AIM OF THE TASK: Repeat each entry word for word. Leave any images out of the copy.

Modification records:
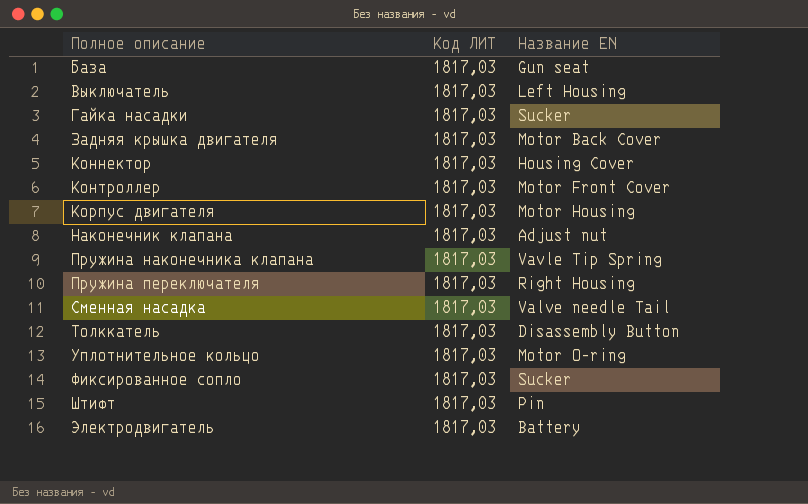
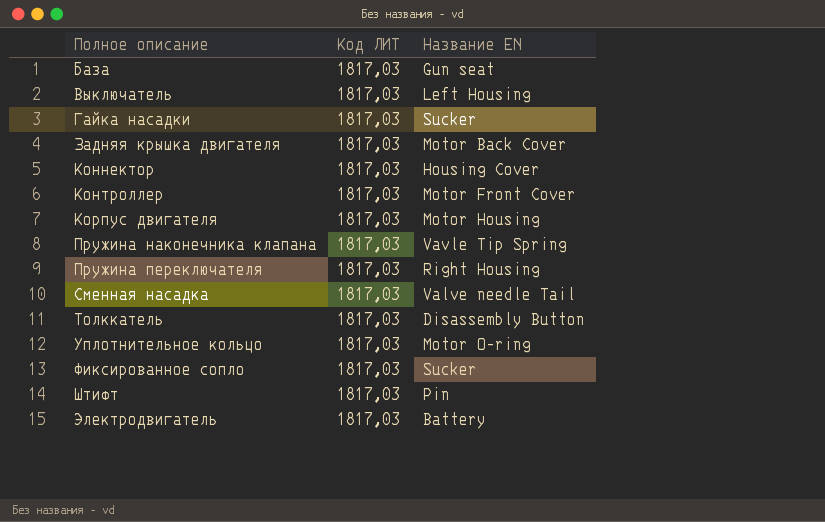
row Наконечник клапана: 1817,03 | Adjust nut -> none

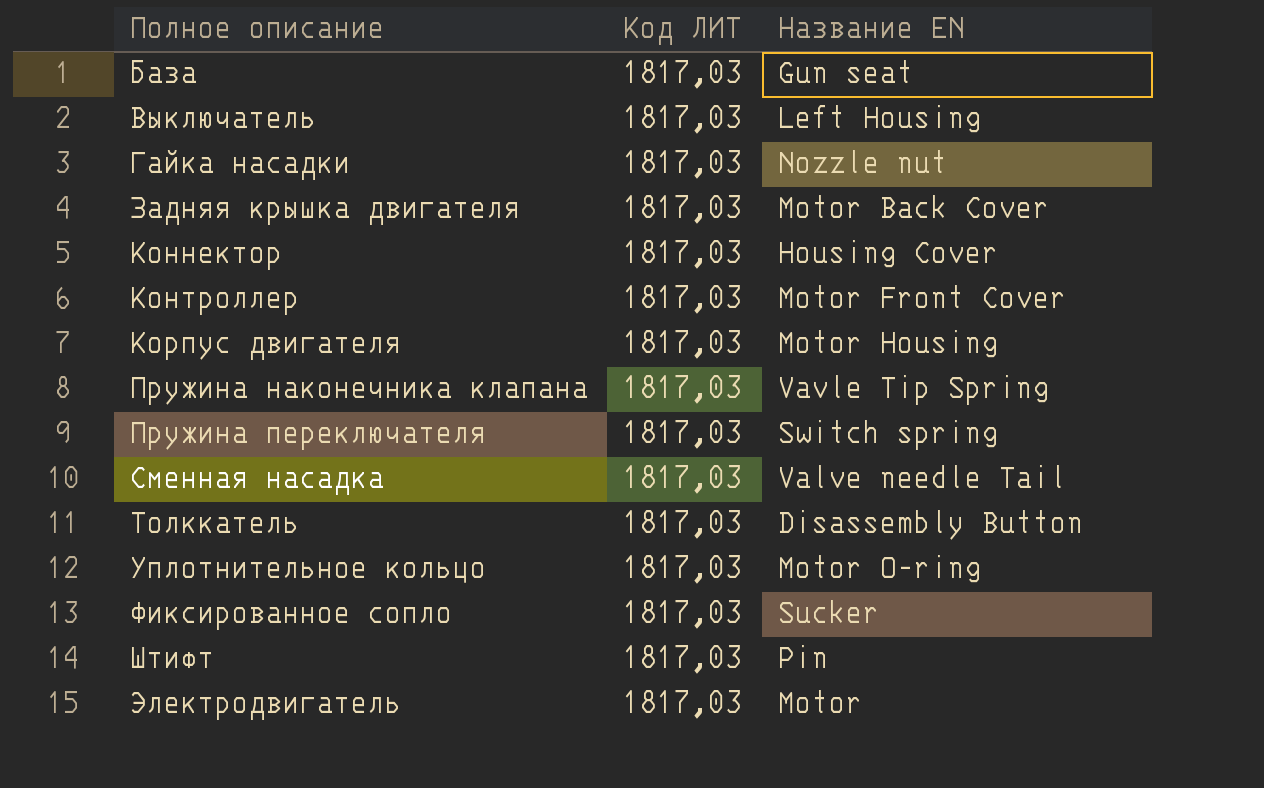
Гайка насадки | Название EN: Sucker -> Nozzle nut
Пружина переключателя | Название EN: Right Housing -> Switch spring
Электродвигатель | Название EN: Battery -> Motor

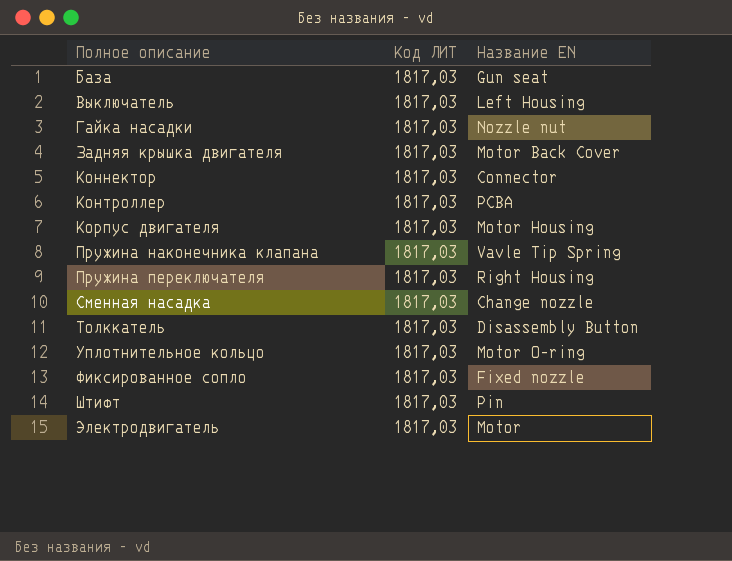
Коннектор | Название EN: Housing Cover -> Connector
Контроллер | Название EN: Motor Front Cover -> PCBA
Пружина переключателя | Название EN: Switch spring -> Right Housing
Сменная насадка | Название EN: Valve needle Tail -> Change nozzle
Фиксированное сопло | Название EN: Sucker -> Fixed nozzle

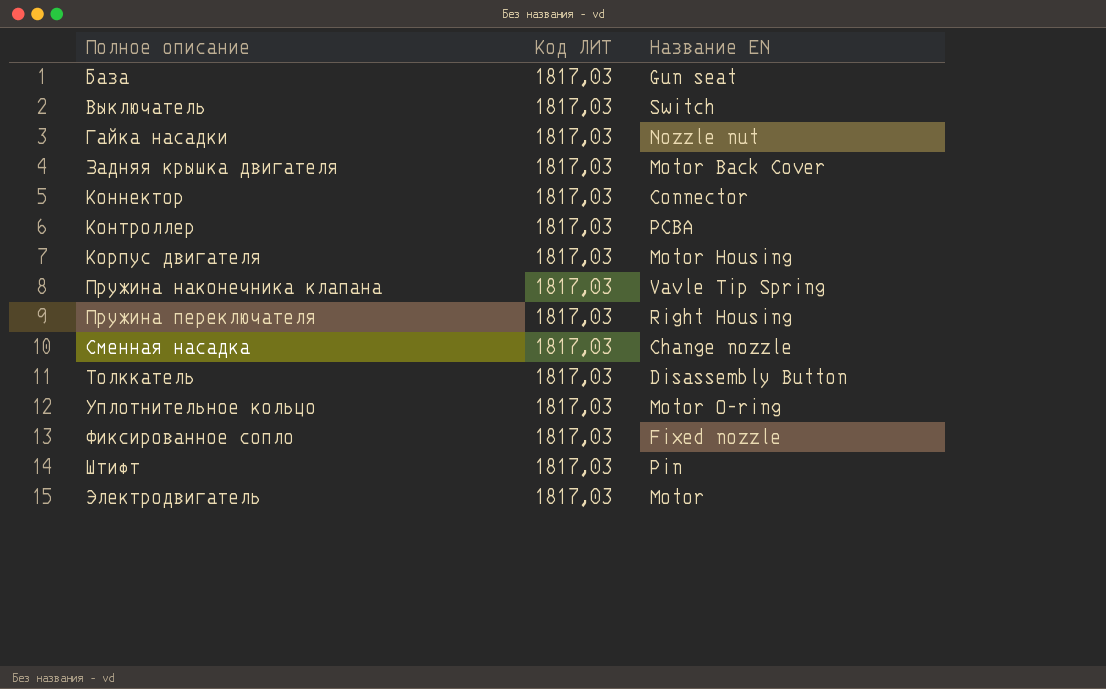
Выключатель | Название EN: Left Housing -> Switch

COMPLETED EXERCISE:
row Наконечник клапана: 1817,03 | Adjust nut -> none

Гайка насадки | Название EN: Sucker -> Nozzle nut
Пружина переключателя | Название EN: Right Housing -> Switch spring
Электродвигатель | Название EN: Battery -> Motor

Коннектор | Название EN: Housing Cover -> Connector
Контроллер | Название EN: Motor Front Cover -> PCBA
Пружина переключателя | Название EN: Switch spring -> Right Housing
Сменная насадка | Название EN: Valve needle Tail -> Change nozzle
Фиксированное сопло | Название EN: Sucker -> Fixed nozzle

Выключатель | Название EN: Left Housing -> Switch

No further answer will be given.